つんのめるようにして立ち止まり、れいかさんとレジの方を交互に見て困惑する小鈴。
小鈴
え、え!? でもお客さんが!
どうしよ、どうしよ! ときょろきょろする。
れいかさん
そ、そうね、えっと!
広実
どけ、ここはアタシがやる。
れいかさんも慌てた感じを出す。そこにやってきて小鈴を押しのける広実。
小鈴
うわっ、ええ!?
押しのけられた小鈴が動揺すると、れいかさんは広実の態度にあちゃー、という感じ。
れいかさん
広実ちゃんその態度は……
ああもう、小鈴ちゃん、会計お願い!
小鈴
は、はい!
広実
……。
慌てて駆けていく小鈴。その背を見送り、作業を始める広実で〆。
時間経過の演出。
戻ってきた小鈴が、膝に手をついて呼吸を整えている。
小鈴
はあ、はあ……ご迷惑を……。
れいかさん
いいのよ、忙しいピークは抜けられたし。
と、広実が用は終わったとばかりに立ち去っていく。
小鈴
あ! あの!
広実が振り向く。
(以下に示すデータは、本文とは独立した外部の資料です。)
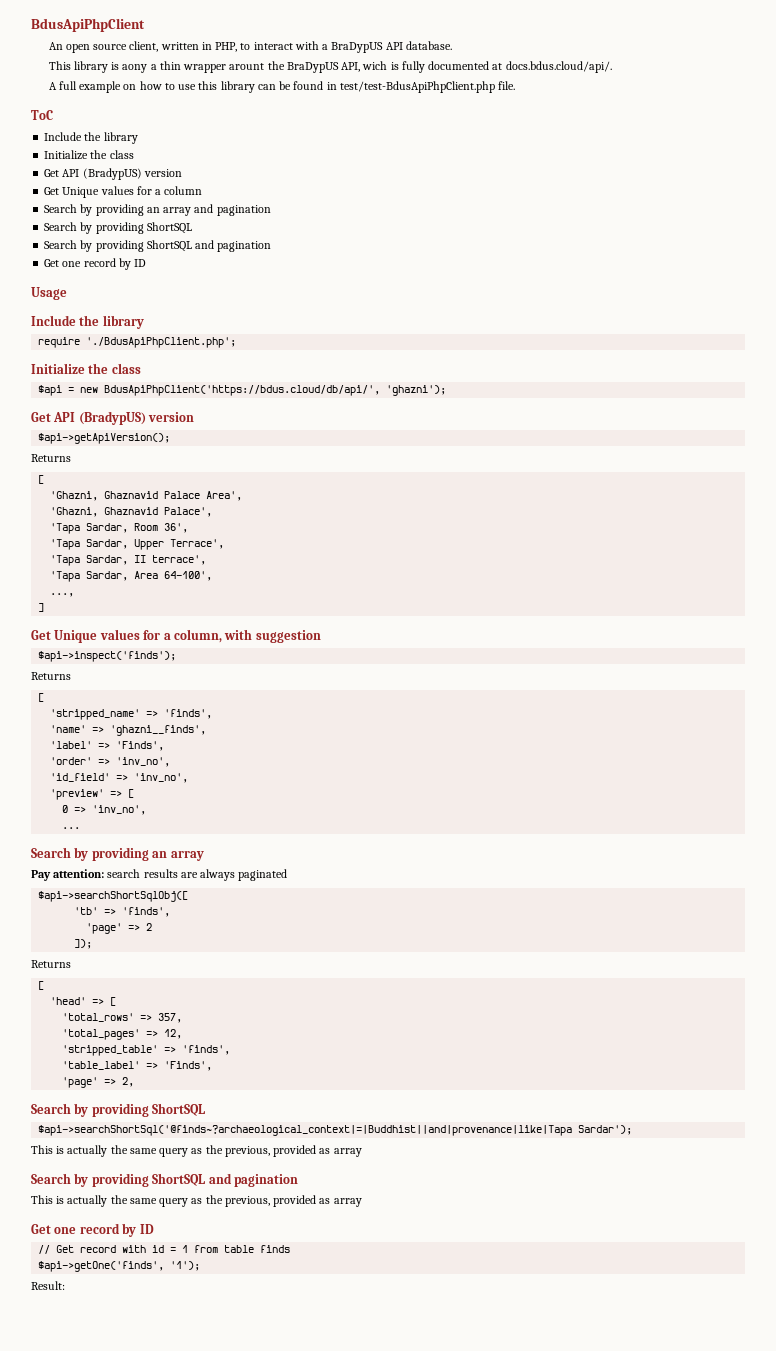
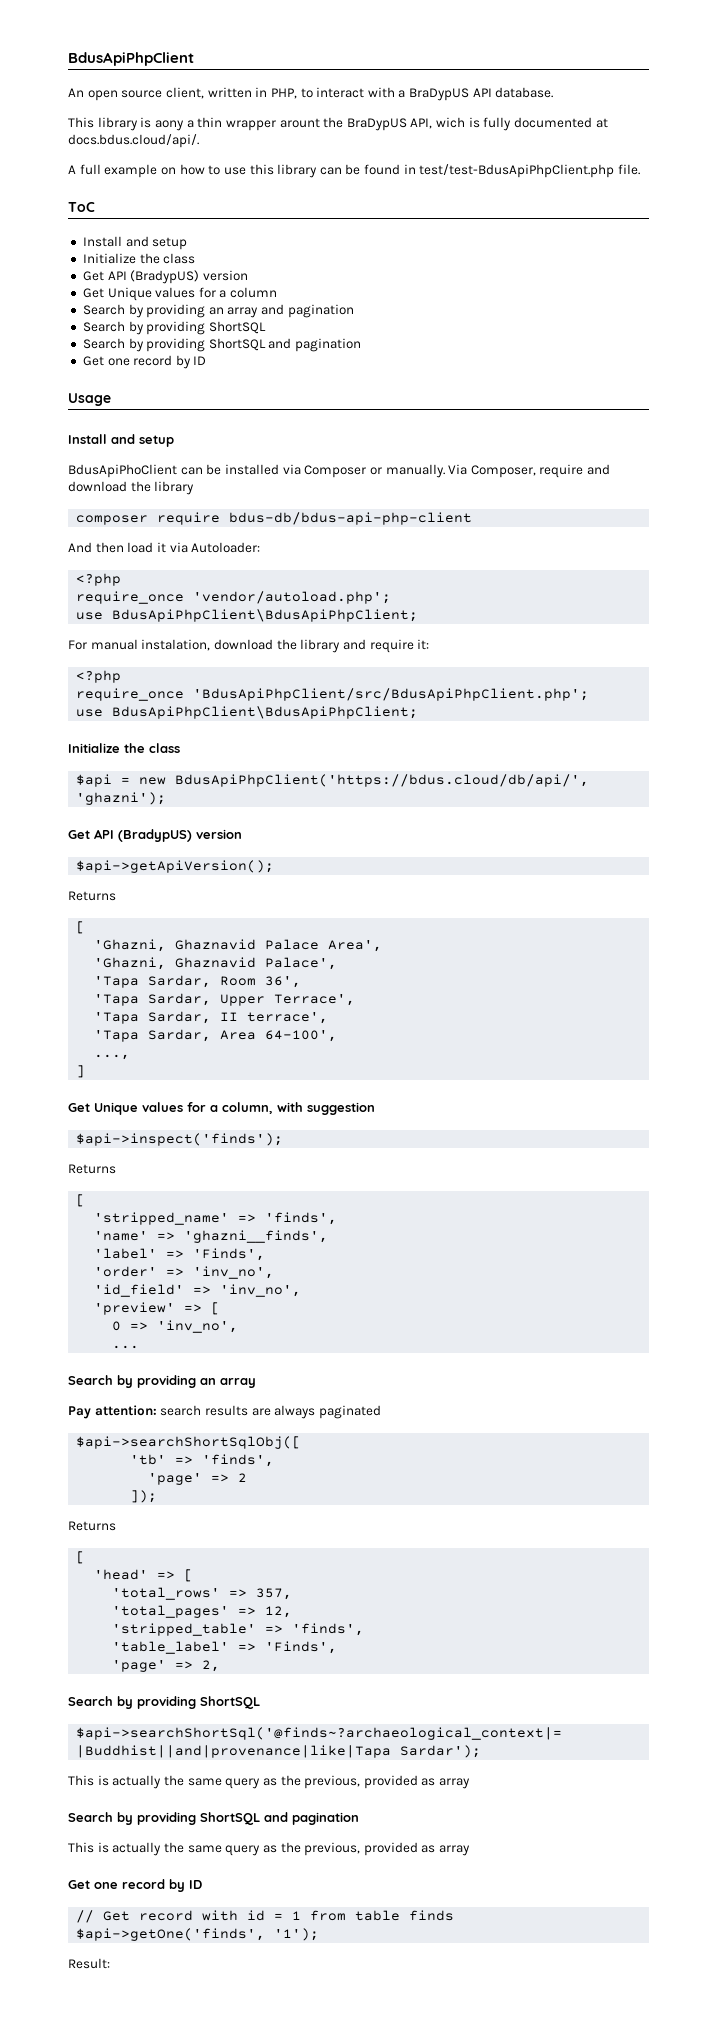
  ToC
- Include the library
+ Install and setup
  Usage
- Include the library
- require './BdusApiPhpClient.php';
+ Install and setup
+ BdusApiPhoClient can be installed via Composer or manually. Via Composer, require and download the library
+ composer require bdus-db/bdus-api-php-client
+ And then load it via Autoloader:
+ <?php
+ require_once 'vendor/autoload.php';
+ use BdusApiPhpClient\BdusApiPhpClient;
+ For manual instalation, download the library and require it:
+ <?php
+ require_once 'BdusApiPhpClient/src/BdusApiPhpClient.php';
+ use BdusApiPhpClient\BdusApiPhpClient;

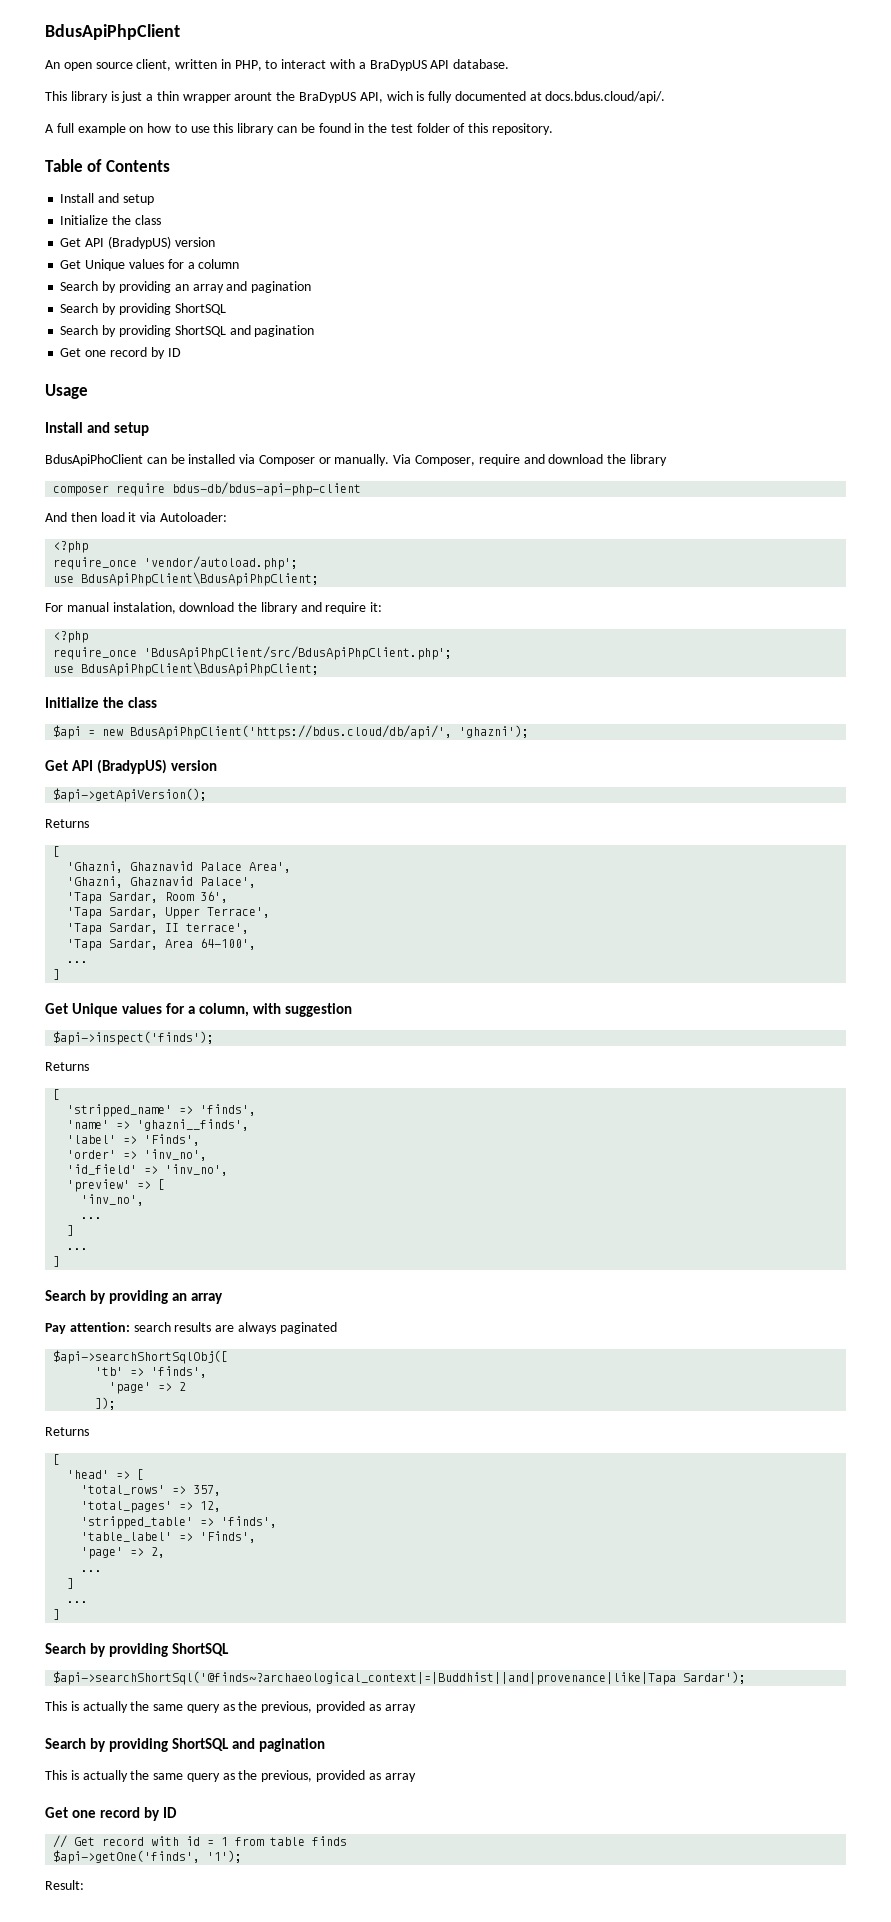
- This library is aony a thin wrapper arount the BraDypUS API, wich is fully documented at docs.bdus.cloud/api/.
+ This library is just a thin wrapper arount the BraDypUS API, wich is fully documented at docs.bdus.cloud/api/.
- A full example on how to use this library can be found in test/test-BdusApiPhpClient.php file.
- ToC
+ A full example on how to use this library can be found in the test folder of this repository.
+ Table of Contents
  'Tapa Sardar, Area 64-100',
- ...,
+ ...
  'preview' => [
- 0 => 'inv_no',
+ 'inv_no',
  ...
+ ]
+ ...
+ ]
  'page' => 2,
+ ...
+ ]
+ ...
+ ]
面倒くさそうに。
小鈴
さっきは助かりました!
広実
……。
小鈴
あ、あの。 さっきの、お客さんの……。
広実
あんま近寄るな、スクールアイドル。
小鈴
えっ……? あ、はい、ごめんなさい……。
言いたいことを言って立ち去っていく広実。
その背中を呆然と見送る小鈴が、我に返る。
小鈴
……そんな言われる!?
れいかさん
あー……。
小鈴
なんなんですかあの人!
た、確かに徒町はどうしようもなくフォローさせてしまいました!
しまいましたけども!
れいかさん
あー……広実ちゃんはね……。
うん、あの言い方はよくないわよね……。
れいかさん
そろそろもう少し人当りよくしてほしいんだけど……。
そうすれば私も安心して……。
下行はれいかさんの独り言っぽく。この台詞に小鈴は気づかないので、広実が向かった方角を見つめているなど。
小鈴
あの人、前から働いてる人なんですか?
れいかさん
あの子は……そうね、小鈴ちゃんが知らないのも無理ないわね。
人とのかかわりは極力避けてるみたいだし……。
れいかさん
あの子は大道 広実ちゃん。 小鈴ちゃんと同じ歳の子でね……
ここで働き始めてもう半年くらいになるんだけど、
れいかさん
なかなか打ち解けてくれないのよね。
たまに話すとあの調子だし。
むっとした顔の小鈴が映る。
小鈴
徒町は……もう少し、ひとに優しくありたい……。
誰にでも優しい、瑠璃乃先輩みたいな人を目指したい……。
れいかさん
ふふ、そうね。 頑張ってね、小鈴ちゃん。
小鈴
はい! 徒町、今の人を見返すためにも、
次の山場はひとりで乗り越えます! ちぇすとー!!
怒った顔で拳を突き上げる小鈴。
れいかさん
あ、はは。 気持ちは嬉しいわ。
でも今日はもうそんなに忙しくはならないわよ?
小鈴
ちぇすとー……。
小鈴
うう。 なにか……徒町にできるなにか……。
ぷるぷると震えている小鈴。
れいかさん
そ、そうねえ。 荷降ろしとか棚上げとかさせるわけにもいかないし……
裏倉庫の整理? いや、でも小鈴ちゃんにお願い出来る仕事じゃ……。
小鈴
や、やります!
裏倉庫の整理!! 場所も分かるので!!
ぴゅー、と駆けていく小鈴。
れいかさん
ああ、ちょっと!?
あそこは危ないから――あ、いらっしゃいませ!
すみません少し待ってもらえ――ああもう、どうしたら!
れいかさん、追いかけようとしてお客様に捕まった感じのイメージ。